It typically includes assets that can be easily liquidated to produce cash such as bank deposits and T-Bills. War chest: A war chest is a cushion of cash stored by the company in the event of adverse events – a sort of emergency expenses fund.The latter method of financing offers the additional benefit of diluting the target company’s outstanding stock shares, so the acquirer would have to purchase more shares in order to obtain 50%+ of the total outstanding stock of the target company. Borrowing cash: The company can borrow cash from lenders or by issuing bonds or additional stock shares.Selling non-core business units: The company can sell off non-core business units to generate cash.Selling its own assets: The target company can use existing cash or cash equivalent assets, or it can sell off non-vital assets to generate enough money to buy large amounts of shares of the acquirer.The resources needed for the strategy are usually made available through: The target must have the finances available to purchase enough shares of the potential acquiring company to be a credible threat to the acquirer’s control of its own firm.
How to Employ a Pac-Man Defense Strategyįor a company to use a Pac-Man Defense effectively, the target must possess substantial resources, since it is attempting a hostile takeover of its own. The Pac-Man Defense was so named because the companies involved are, similar to the action in the game, “gobbling” each other up.
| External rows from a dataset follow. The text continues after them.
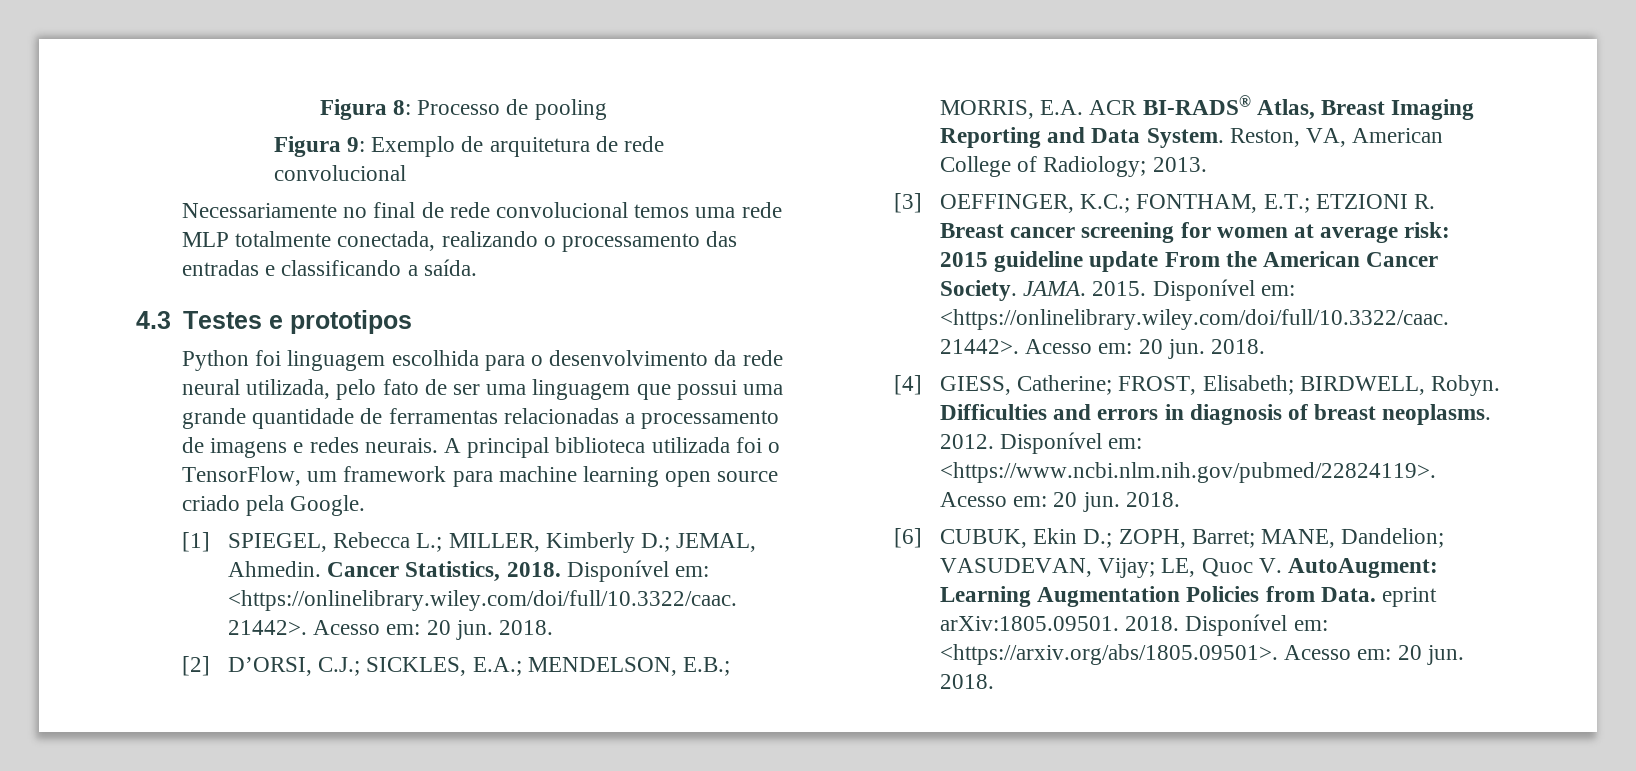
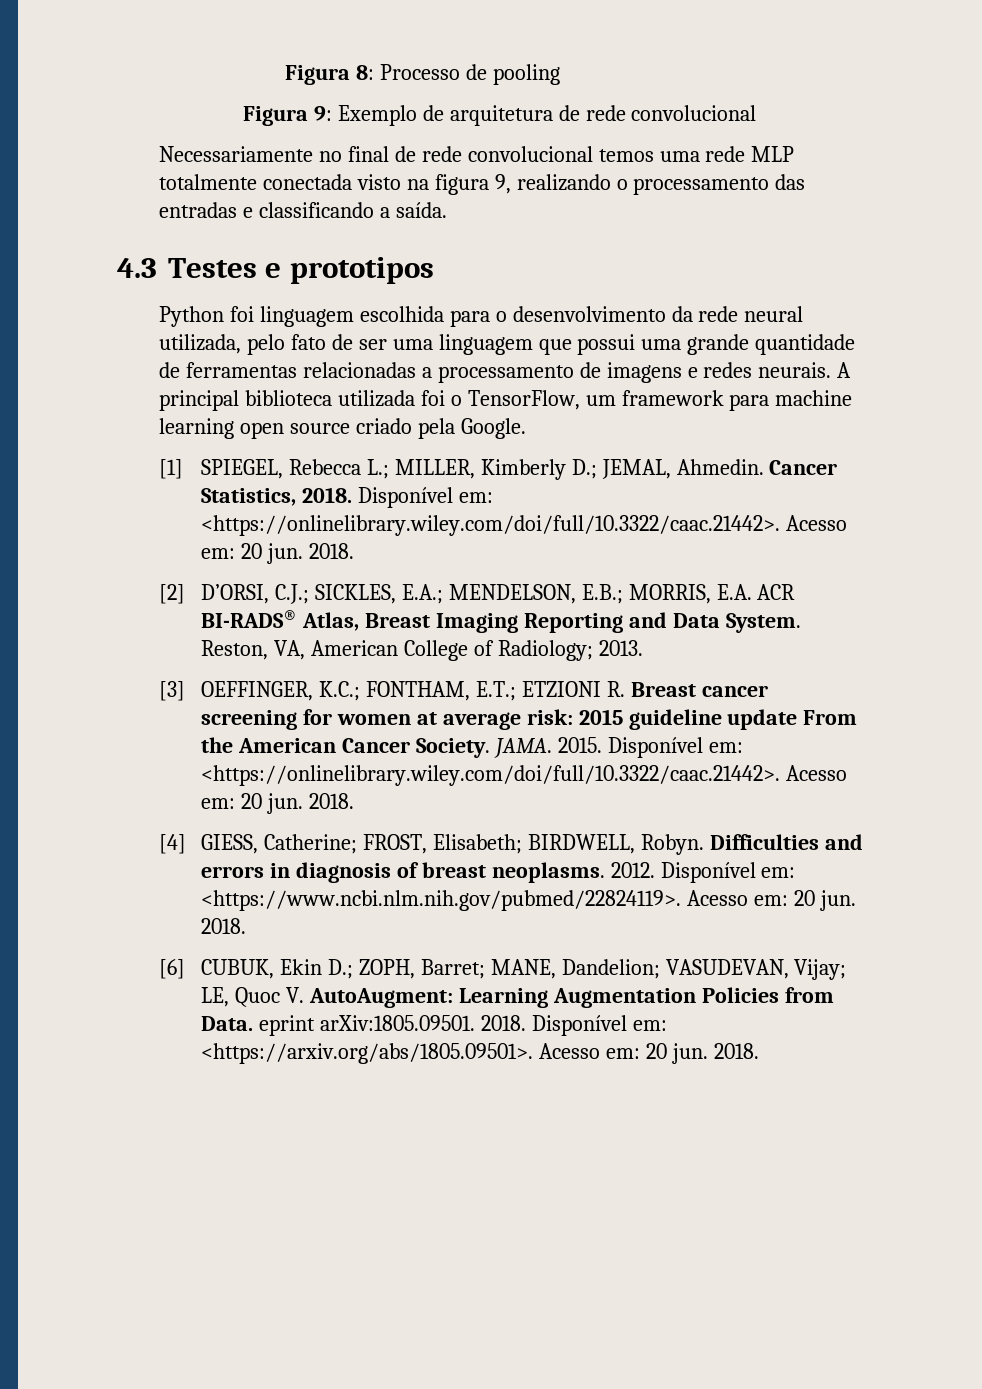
- Necessariamente no final de rede convolucional temos uma rede MLP totalmente conectada, realizando o processamento das entradas e classificando a saída.
+ Necessariamente no final de rede convolucional temos uma rede MLP totalmente conectada visto na figura 9, realizando o processamento das entradas e classificando a saída.

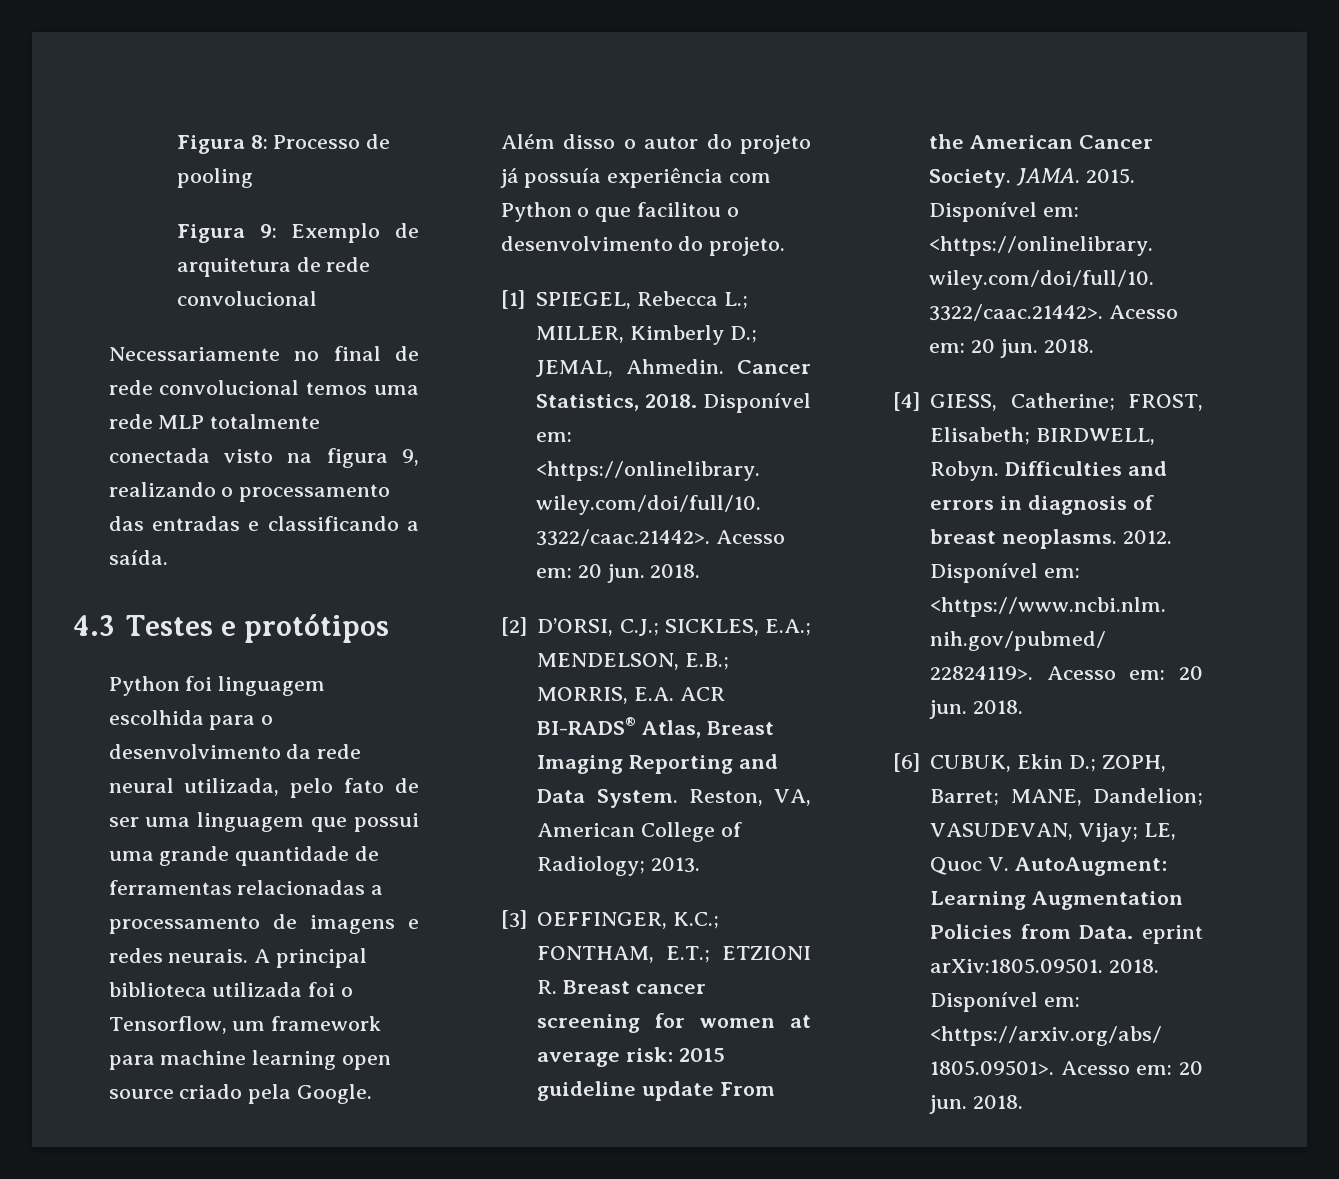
- 4.3 Testes e prototipos
+ 4.3 Testes e protótipos
- A principal biblioteca utilizada foi o TensorFlow, um framework para machine learning open source criado pela Google.
+ A principal biblioteca utilizada foi o Tensorflow, um framework para machine learning open source criado pela Google. Além disso o autor do projeto já possuía experiência com Python o que facilitou o desenvolvimento do projeto.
The defensive strategy gives the target company the power to fend off the hostile takeover. In the Pac-Man takeover defense, the target company “eating” shares of the acquiring company is analogous to consuming a power pellet. In the game, if the Pac-Man consumes a power pellet, he or she is able to turn around and eliminate the ghosts. Recall from the Pac-Man game that the player must avoid ghosts that are trying to chase and eliminate the player.
When Porsche fell on financial hard times in the aftermath of the 2008 Financial Crisis, Volkswagen ended up turning around and buying up shares of Porsche on the cheap, enabling it to take over Porsche altogether by 2012. A real-life example of this occurred between 20 when Porsche attempted, but failed, to buy enough stock shares to acquire a controlling interest in Volkswagen. In essence, the Pac-Man defense responds to a hostile takeover attempt with a hostile takeover attempt.
To learn more about M&A Transactions check out the FMVA™ Program. The purpose of the Pac-Man Defense, as with any defensive strategy against a hostile takeover, is to make a takeover very difficult for the acquiring company, in hopes that it will abandon the attempt.
This takeover prevention strategy is implemented by the target company turning things around by trying to take over the acquirer. The Pac-Man Defense is a strategy used by targeted companies to prevent a hostile takeover.